*** Data extracts ***

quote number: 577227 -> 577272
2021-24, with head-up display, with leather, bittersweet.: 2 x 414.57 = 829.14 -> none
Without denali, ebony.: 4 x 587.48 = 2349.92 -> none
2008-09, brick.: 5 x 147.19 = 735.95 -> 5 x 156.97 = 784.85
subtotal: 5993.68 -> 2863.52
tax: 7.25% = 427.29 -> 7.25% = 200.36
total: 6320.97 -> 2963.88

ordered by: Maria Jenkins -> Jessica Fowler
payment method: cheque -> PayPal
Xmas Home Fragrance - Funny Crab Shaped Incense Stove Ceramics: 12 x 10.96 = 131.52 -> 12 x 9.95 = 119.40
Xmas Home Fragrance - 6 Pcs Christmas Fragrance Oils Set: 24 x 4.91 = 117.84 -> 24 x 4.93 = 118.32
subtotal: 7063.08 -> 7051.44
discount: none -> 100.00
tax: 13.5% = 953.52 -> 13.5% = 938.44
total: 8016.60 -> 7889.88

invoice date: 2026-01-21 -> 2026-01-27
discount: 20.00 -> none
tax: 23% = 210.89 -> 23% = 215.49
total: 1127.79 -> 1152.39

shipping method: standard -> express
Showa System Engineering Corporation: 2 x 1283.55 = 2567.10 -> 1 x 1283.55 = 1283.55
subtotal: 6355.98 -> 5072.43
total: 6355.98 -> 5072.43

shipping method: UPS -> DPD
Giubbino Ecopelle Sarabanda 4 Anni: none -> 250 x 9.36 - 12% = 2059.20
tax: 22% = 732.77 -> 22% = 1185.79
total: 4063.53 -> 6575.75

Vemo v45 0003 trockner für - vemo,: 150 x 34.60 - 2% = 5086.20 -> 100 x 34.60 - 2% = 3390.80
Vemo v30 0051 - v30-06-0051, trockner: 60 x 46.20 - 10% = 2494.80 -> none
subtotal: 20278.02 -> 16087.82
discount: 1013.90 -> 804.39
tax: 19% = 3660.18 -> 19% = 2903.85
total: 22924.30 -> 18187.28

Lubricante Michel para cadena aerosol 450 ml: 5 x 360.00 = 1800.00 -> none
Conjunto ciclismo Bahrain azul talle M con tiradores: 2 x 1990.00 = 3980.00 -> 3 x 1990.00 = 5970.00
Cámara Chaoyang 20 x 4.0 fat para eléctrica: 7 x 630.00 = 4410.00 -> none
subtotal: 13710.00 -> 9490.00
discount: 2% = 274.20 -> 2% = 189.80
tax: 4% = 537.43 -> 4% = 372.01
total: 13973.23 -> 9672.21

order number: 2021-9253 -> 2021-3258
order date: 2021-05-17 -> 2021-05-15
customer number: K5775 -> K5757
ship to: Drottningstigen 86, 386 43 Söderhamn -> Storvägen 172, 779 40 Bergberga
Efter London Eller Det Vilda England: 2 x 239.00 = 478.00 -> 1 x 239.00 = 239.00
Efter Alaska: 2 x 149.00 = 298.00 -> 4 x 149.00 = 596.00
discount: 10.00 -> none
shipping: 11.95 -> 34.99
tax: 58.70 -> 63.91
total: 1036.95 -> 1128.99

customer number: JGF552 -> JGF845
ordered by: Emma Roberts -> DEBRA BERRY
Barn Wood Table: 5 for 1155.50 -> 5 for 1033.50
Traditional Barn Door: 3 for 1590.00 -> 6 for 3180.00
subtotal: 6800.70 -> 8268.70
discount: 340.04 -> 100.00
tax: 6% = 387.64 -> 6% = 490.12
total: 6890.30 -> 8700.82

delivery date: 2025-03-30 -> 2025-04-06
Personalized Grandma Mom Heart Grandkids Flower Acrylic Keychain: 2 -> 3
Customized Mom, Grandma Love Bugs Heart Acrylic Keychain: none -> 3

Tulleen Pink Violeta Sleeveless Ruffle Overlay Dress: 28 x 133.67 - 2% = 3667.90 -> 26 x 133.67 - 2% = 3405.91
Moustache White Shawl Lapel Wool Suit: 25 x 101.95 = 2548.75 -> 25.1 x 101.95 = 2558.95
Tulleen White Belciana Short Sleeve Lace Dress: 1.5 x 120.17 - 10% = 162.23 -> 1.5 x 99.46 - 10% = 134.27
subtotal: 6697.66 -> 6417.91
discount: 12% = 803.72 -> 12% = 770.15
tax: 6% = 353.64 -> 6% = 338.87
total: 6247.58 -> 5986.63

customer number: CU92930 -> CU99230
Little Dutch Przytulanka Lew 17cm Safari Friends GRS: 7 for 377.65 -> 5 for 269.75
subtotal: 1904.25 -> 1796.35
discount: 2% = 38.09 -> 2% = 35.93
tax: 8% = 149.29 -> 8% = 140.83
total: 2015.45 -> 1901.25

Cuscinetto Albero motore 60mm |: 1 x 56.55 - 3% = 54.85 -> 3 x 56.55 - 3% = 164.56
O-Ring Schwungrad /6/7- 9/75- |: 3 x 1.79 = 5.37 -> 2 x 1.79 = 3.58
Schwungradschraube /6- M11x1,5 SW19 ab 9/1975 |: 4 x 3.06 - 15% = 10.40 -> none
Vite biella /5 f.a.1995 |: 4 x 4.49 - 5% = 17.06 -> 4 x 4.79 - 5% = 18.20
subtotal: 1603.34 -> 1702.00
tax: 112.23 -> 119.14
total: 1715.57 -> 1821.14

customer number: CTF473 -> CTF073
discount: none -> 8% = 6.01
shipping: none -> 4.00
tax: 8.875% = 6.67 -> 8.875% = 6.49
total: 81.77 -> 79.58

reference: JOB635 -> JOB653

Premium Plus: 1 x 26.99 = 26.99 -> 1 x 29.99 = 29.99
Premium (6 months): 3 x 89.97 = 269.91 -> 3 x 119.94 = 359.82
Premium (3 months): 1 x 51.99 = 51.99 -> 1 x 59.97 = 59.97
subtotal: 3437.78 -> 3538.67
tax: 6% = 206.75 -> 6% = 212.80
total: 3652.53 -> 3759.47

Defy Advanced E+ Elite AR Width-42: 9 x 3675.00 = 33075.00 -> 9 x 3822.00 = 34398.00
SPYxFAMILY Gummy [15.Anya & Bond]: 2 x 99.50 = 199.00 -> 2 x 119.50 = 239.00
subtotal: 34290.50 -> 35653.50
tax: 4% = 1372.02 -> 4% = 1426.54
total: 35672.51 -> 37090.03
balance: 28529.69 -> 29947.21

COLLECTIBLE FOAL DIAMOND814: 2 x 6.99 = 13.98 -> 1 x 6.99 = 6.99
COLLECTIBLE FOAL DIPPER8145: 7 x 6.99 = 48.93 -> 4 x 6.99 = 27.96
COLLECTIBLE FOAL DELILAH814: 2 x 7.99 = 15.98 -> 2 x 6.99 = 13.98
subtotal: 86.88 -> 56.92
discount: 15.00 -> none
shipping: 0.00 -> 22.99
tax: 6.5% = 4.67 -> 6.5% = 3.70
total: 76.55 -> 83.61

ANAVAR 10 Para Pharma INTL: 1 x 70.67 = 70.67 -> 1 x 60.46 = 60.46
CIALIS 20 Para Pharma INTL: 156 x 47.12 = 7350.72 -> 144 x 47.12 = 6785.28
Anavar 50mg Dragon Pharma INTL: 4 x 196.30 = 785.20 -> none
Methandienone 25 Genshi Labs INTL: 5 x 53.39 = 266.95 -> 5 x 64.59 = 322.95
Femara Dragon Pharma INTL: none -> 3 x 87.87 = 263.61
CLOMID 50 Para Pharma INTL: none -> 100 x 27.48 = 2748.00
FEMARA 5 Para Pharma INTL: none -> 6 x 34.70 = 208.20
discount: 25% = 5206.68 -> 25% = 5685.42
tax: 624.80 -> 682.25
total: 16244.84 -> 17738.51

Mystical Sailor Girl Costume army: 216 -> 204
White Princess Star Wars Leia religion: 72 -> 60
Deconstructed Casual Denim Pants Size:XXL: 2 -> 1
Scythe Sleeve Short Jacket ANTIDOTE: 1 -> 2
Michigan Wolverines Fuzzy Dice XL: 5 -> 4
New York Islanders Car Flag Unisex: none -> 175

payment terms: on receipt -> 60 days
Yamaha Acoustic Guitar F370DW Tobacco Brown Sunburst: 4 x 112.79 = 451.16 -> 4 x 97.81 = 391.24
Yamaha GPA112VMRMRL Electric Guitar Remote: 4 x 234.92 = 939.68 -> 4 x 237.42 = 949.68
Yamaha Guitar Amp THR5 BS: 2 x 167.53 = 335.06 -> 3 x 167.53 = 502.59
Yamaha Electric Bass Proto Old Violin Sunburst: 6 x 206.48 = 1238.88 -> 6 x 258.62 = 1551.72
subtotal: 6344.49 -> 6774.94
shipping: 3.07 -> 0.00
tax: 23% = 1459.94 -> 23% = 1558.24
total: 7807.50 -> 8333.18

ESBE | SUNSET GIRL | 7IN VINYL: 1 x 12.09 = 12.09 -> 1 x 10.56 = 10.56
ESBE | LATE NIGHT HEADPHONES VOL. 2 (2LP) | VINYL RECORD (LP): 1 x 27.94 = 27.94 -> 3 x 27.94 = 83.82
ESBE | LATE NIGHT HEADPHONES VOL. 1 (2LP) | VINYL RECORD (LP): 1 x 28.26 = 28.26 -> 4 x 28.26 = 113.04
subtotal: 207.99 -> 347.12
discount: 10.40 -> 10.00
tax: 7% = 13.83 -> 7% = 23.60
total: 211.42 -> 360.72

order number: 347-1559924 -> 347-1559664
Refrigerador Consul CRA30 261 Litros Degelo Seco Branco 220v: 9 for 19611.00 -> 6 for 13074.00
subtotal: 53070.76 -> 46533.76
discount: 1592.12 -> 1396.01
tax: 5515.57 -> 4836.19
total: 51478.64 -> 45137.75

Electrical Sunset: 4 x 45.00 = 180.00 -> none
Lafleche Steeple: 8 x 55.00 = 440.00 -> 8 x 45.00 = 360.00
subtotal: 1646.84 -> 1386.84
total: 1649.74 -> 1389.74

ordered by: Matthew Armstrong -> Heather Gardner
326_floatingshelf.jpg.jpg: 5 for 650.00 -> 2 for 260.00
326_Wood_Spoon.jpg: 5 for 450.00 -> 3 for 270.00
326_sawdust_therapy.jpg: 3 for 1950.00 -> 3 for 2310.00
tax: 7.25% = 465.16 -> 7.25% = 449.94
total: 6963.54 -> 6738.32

*** End of Data extracts ***

■ The problem
Transcribe the records from their first line. Stop after the line with "Xmas Home Fragrance - Funny", including it.

■ Problem solution
quote number: 577227 -> 577272
2021-24, with head-up display, with leather, bittersweet.: 2 x 414.57 = 829.14 -> none
Without denali, ebony.: 4 x 587.48 = 2349.92 -> none
2008-09, brick.: 5 x 147.19 = 735.95 -> 5 x 156.97 = 784.85
subtotal: 5993.68 -> 2863.52
tax: 7.25% = 427.29 -> 7.25% = 200.36
total: 6320.97 -> 2963.88

ordered by: Maria Jenkins -> Jessica Fowler
payment method: cheque -> PayPal
Xmas Home Fragrance - Funny Crab Shaped Incense Stove Ceramics: 12 x 10.96 = 131.52 -> 12 x 9.95 = 119.40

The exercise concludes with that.